[Start of section]

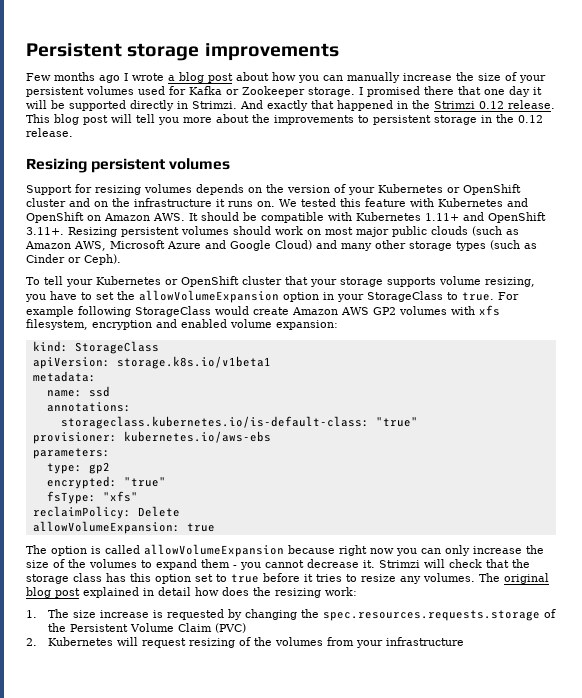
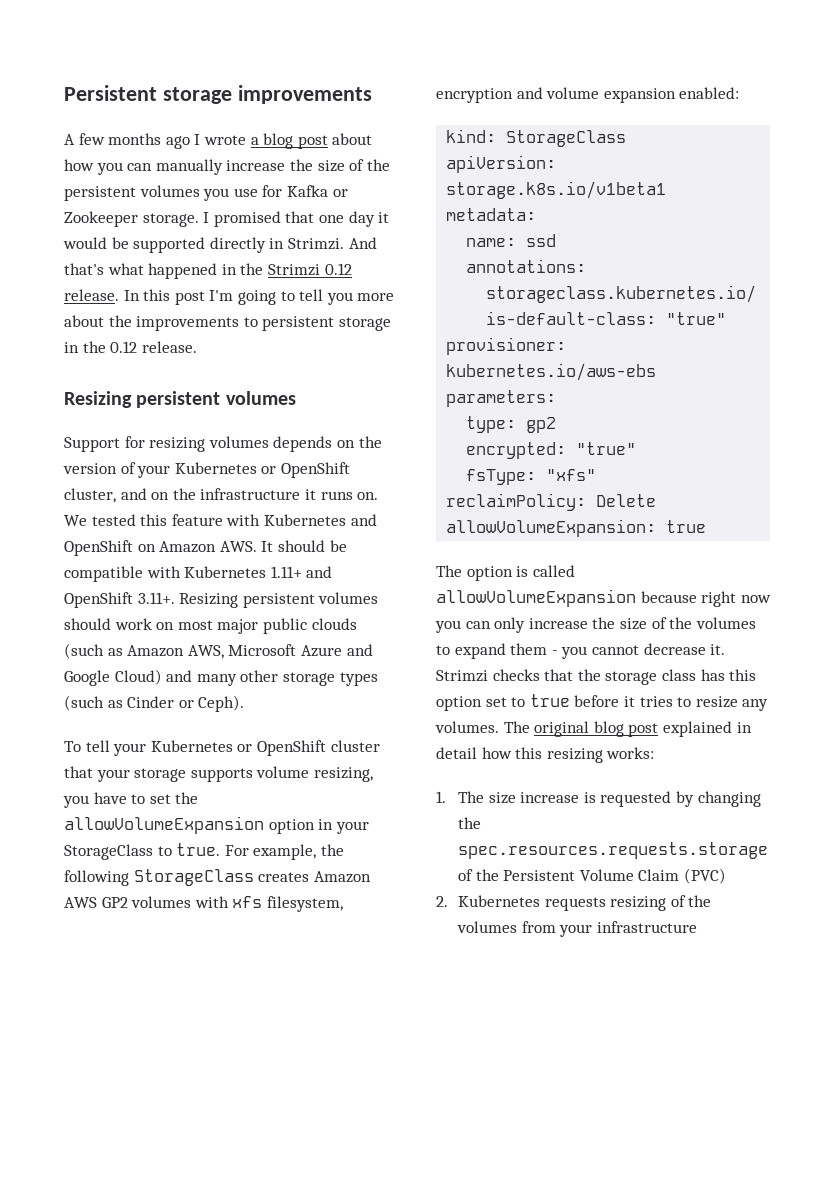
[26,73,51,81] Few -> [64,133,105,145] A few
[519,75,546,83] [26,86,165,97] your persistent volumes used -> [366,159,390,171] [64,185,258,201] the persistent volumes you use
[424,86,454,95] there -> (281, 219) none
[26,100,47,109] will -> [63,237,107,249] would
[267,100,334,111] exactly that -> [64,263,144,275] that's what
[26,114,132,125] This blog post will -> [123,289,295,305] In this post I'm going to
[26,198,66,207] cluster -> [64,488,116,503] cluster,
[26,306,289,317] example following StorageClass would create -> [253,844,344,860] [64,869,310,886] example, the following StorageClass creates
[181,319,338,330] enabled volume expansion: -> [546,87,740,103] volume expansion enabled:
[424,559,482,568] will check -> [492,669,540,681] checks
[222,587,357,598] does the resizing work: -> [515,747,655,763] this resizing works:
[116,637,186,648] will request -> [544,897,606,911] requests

[End of section]

Wherever a picture appears, omit it; copy the rest of the data exactly.

[26,73,51,81] Few -> [64,133,105,145] A few
[519,75,546,83] [26,86,165,97] your persistent volumes used -> [366,159,390,171] [64,185,258,201] the persistent volumes you use
[424,86,454,95] there -> (281, 219) none
[26,100,47,109] will -> [63,237,107,249] would
[267,100,334,111] exactly that -> [64,263,144,275] that's what
[26,114,132,125] This blog post will -> [123,289,295,305] In this post I'm going to
[26,198,66,207] cluster -> [64,488,116,503] cluster,
[26,306,289,317] example following StorageClass would create -> [253,844,344,860] [64,869,310,886] example, the following StorageClass creates
[181,319,338,330] enabled volume expansion: -> [546,87,740,103] volume expansion enabled:
[424,559,482,568] will check -> [492,669,540,681] checks
[222,587,357,598] does the resizing work: -> [515,747,655,763] this resizing works:
[116,637,186,648] will request -> [544,897,606,911] requests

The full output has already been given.